The Chinese steel industry will face an
unprecedented reshuffle, steel prices dropped back to 18 years ago, how the
steel industry can spend the dark period?
Qingdao Port, one of the major ports as
domestic iron ore imports is facing a shortage of land situation. As of August
24, China stocks totaled has 98.95 million tons of iron ore in the 30 major
ports, the total stock hit a new high in the past 23 weeks. Compared with the
same period last year, total inventories increased 3.74 million tons.
High inventories reduced demand for iron
ore making prices to hit a three-year low. The latest imported ore index is 94
points, compared with the same period last year a decrease of 47.5%, which means
the variety of major iron ore prices close to the cut.

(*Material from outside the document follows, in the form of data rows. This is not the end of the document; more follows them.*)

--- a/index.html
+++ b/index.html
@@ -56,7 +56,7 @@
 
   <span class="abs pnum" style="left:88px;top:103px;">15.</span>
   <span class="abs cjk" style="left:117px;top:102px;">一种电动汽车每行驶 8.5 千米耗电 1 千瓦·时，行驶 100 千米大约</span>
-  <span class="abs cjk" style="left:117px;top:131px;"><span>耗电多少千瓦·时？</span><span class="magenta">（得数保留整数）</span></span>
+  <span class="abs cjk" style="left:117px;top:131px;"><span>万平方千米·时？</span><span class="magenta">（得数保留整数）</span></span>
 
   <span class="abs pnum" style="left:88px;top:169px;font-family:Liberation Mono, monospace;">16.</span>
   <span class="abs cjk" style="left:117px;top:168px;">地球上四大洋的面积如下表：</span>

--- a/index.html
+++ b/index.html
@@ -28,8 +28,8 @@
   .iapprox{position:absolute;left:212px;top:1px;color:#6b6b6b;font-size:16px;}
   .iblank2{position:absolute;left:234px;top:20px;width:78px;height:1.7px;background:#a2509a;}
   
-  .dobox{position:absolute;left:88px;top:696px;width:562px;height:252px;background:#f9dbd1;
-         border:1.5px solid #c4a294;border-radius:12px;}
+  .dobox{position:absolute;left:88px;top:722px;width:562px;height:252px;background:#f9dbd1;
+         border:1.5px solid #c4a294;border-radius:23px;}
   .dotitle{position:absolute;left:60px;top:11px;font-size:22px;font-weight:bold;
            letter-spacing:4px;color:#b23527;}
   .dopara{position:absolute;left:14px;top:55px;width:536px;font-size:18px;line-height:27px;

After crazy investment in the last three
years, the domestic steel mills serious excess capacity. Since the second half
of last year, China’s economic weakness further reduced demand for steel. Domestic
steel mills and foreign iron ore giant had to pay the bill for the crazy three
Decline in performance of the three iron
2009 years ago, a Iranian businessmen managing
import and export trade in Yiwu cooperate friends to start iron ore trade. Until this year has been so
smooth. Last year, the company sold 300 million
tons of iron ore in China, this year could not reach 1 million tons.” The
sales manager of the company, Mr. Ban said. And company has 100,000 tons and 30 million tons of inventories in Iran and domestic port respectively, a lot of inventory has to stay at the
dock for four or five months. However last year these ore from Iran to China within 20 days will be able to find a buyer.

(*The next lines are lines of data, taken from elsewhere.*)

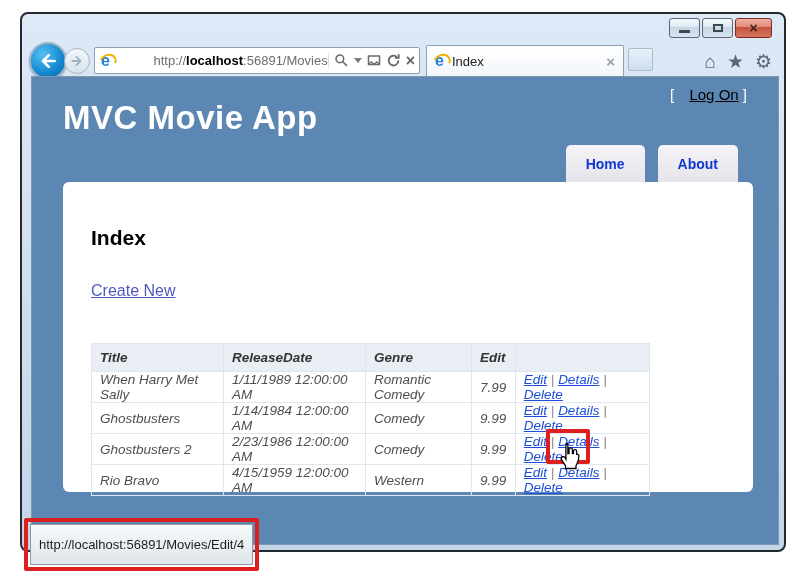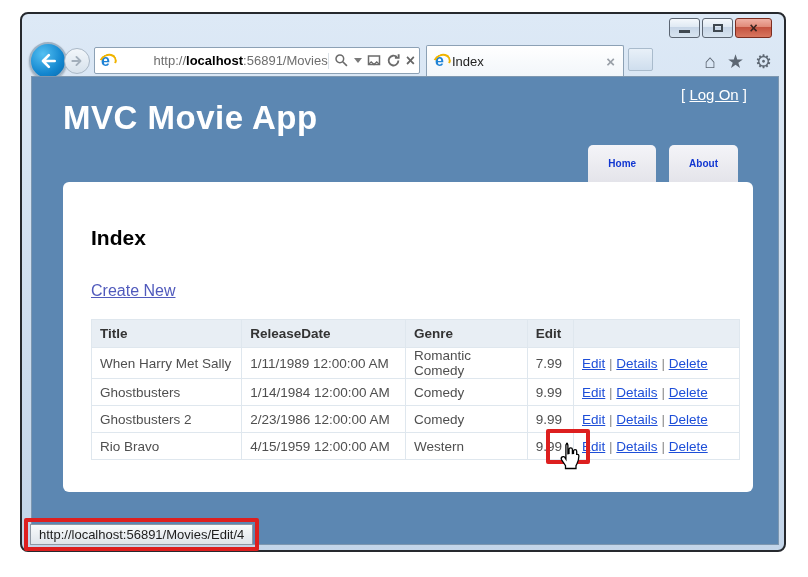--- a/index.html
+++ b/index.html
@@ -73,7 +73,7 @@
     background:#5c87b2; border:1px solid #7d97b0; overflow:hidden;
   }
   .logon { position:absolute; top:9px; right:31px; color:#ffffff; font-size:15px; }
-  .logon a { color:#ffffff; text-decoration:underline; }
+  .logon a { color:#000000; text-decoration:underline;margin-left:11px; }
   .app-title { position:absolute; left:31px; top:22px; color:#ffffff; font-size:33px; font-weight:bold; letter-spacing:0.5px; }
   .nav { position:absolute; top:68px; right:40px; display:flex; gap:13px; }
   .navbtn {

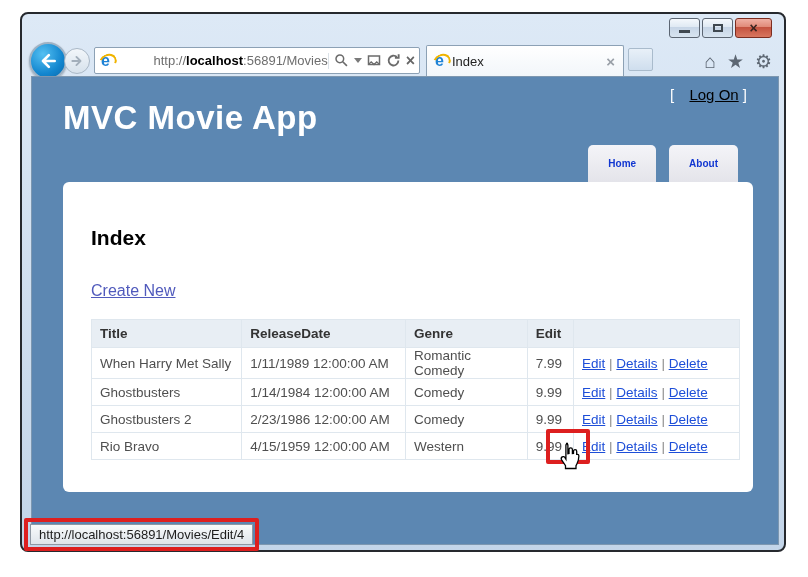--- a/index.html
+++ b/index.html
@@ -79,7 +79,7 @@
   .navbtn {
     height:37px; padding:0 20px; background:linear-gradient(#f4f4f8,#e4e4ea);
     border-radius:5px 5px 0 0; display:flex; align-items:center; justify-content:center;
-    color:#1136d1; font-weight:bold; font-size:10px; cursor:pointer;
+    color:#1136d1; font-weight:bold; font-size:14px; cursor:pointer;
   }
 
   .card {

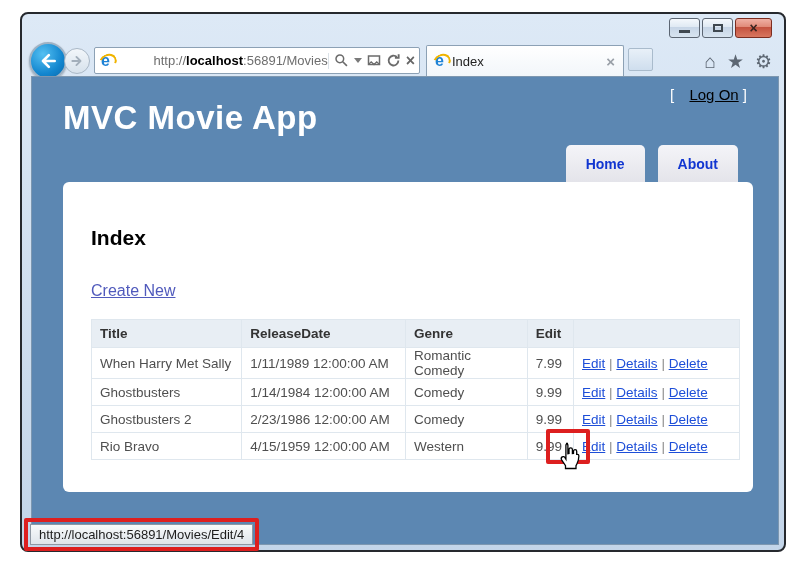--- a/index.html
+++ b/index.html
@@ -89,7 +89,7 @@
   .heading { position:absolute; left:28px; top:44px; font-size:21px; font-weight:bold; color:#000; }
   .create-new { position:absolute; left:28px; top:100px; font-size:16px; color:#505abc; text-decoration:underline; }
 
-  table.movies { position:absolute; left:28px; top:137px; width:649px; border-collapse:collapse; font-size:13.5px; }
+  table.movies { position:absolute; left:28px; top:161px; width:559px; border-collapse:collapse; font-size:13.5px;font-style:italic; }
   .movies th, .movies td { border:1px solid #dfe7ee; padding:0 8px; text-align:left; font-weight:normal; }
   .movies th { background:#e8eef4; color:#333; font-weight:bold; height:28px; }
   .movies td { color:#4f4f4f; height:27px; }

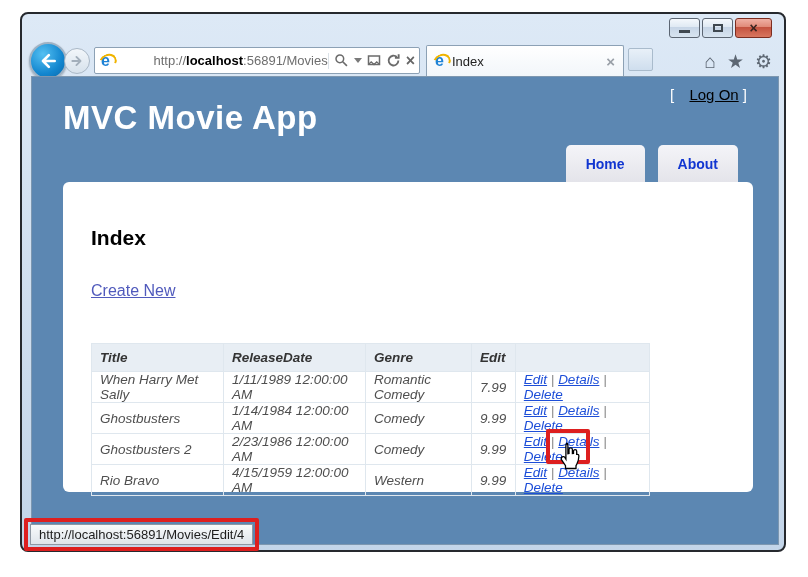--- a/index.html
+++ b/index.html
@@ -105,7 +105,7 @@
   .status-red { position:absolute; left:2px; top:504px; border:4px solid #dd1f1f; border-radius:2px; padding:2px; z-index:7; }
   .status-tip {
     background:linear-gradient(#f8fafb,#dfe5eb); border:1px solid #8f98a3;
-    font-size:13px; color:#1d1d1d; padding:2px 8px; white-space:nowrap;
+    font-size:13px; color:#1d1d1d; padding:12px 8px; white-space:nowrap;
   }
 
   svg { display:block; }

In April this year, the Iranian businessman
and friend prepare to open up a new mine in the local Iranian, but because few orders were received from
China, which was unlimited duration.
the end of last month, BHP Billiton announced to postpone a scale of up to $ 80
billion of spending plan. The plan centered on China, in the next five years to expand its iron ore, coal,energy and base
metals sectors. This resolution is in the context of the
company’s annual profit fell 35%, this is also the first time that the company of
profit declines within three years.
A few days ago, an analyst at Citigroup point out that Rio Tinto’s earnings per share fell about one-fifth, the operating
cash flow decreased by 60%, close to the lowest level since the 2009 financial
crisis. The experts believe that the Chinese steel production does not appear to have fallen sharply, but the high company of iron ore and steel stocks as
well as the future economic development of expectation is sufficient to allow the Big Three to remain
cautious for the future, “There is no
doubt that the global miner began to worry about the end of the” super
cycle “of China’s economy for iron ore.